> What you will do: Restate all entries word for word, minus pictures.

> Data for processing:
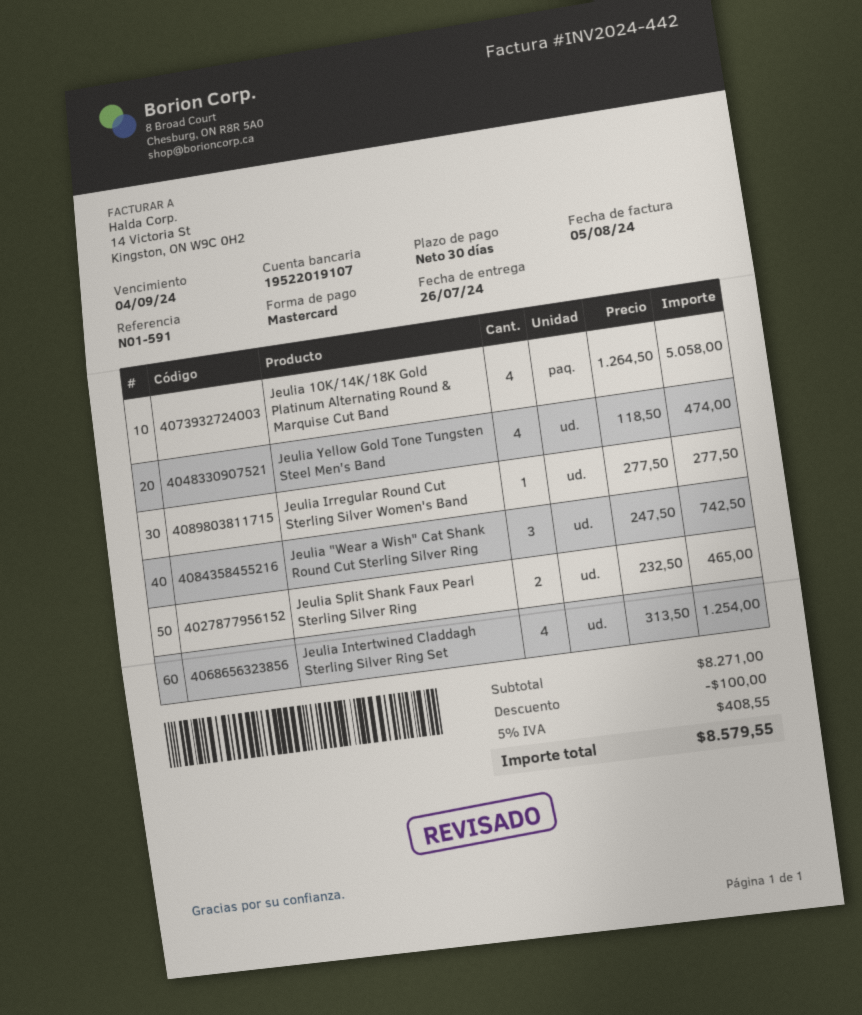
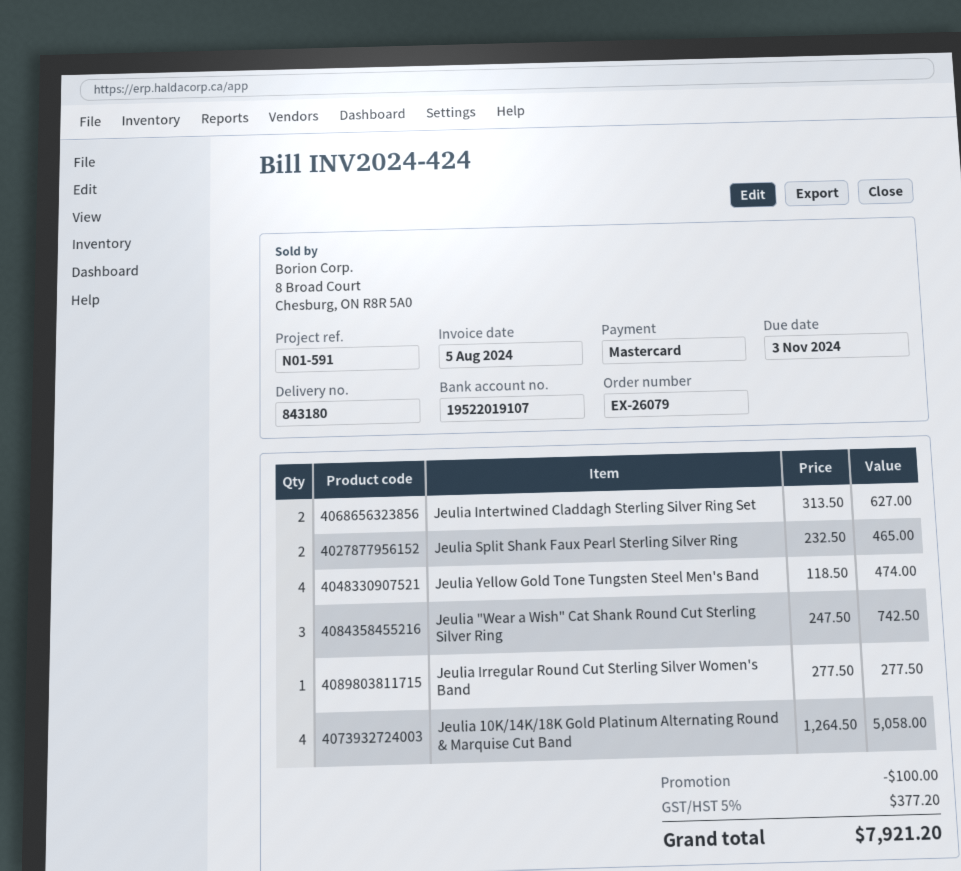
invoice number: INV2024-442 -> INV2024-424
due date: 2024-09-04 -> 2024-11-03
Jeulia Intertwined Claddagh Sterling Silver Ring Set: 4 x 313.50 = 1254.00 -> 2 x 313.50 = 627.00
tax: 5% = 408.55 -> 5% = 377.20
total: 8579.55 -> 7921.20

> Result of this exercise:
invoice number: INV2024-442 -> INV2024-424
due date: 2024-09-04 -> 2024-11-03
Jeulia Intertwined Claddagh Sterling Silver Ring Set: 4 x 313.50 = 1254.00 -> 2 x 313.50 = 627.00
tax: 5% = 408.55 -> 5% = 377.20
total: 8579.55 -> 7921.20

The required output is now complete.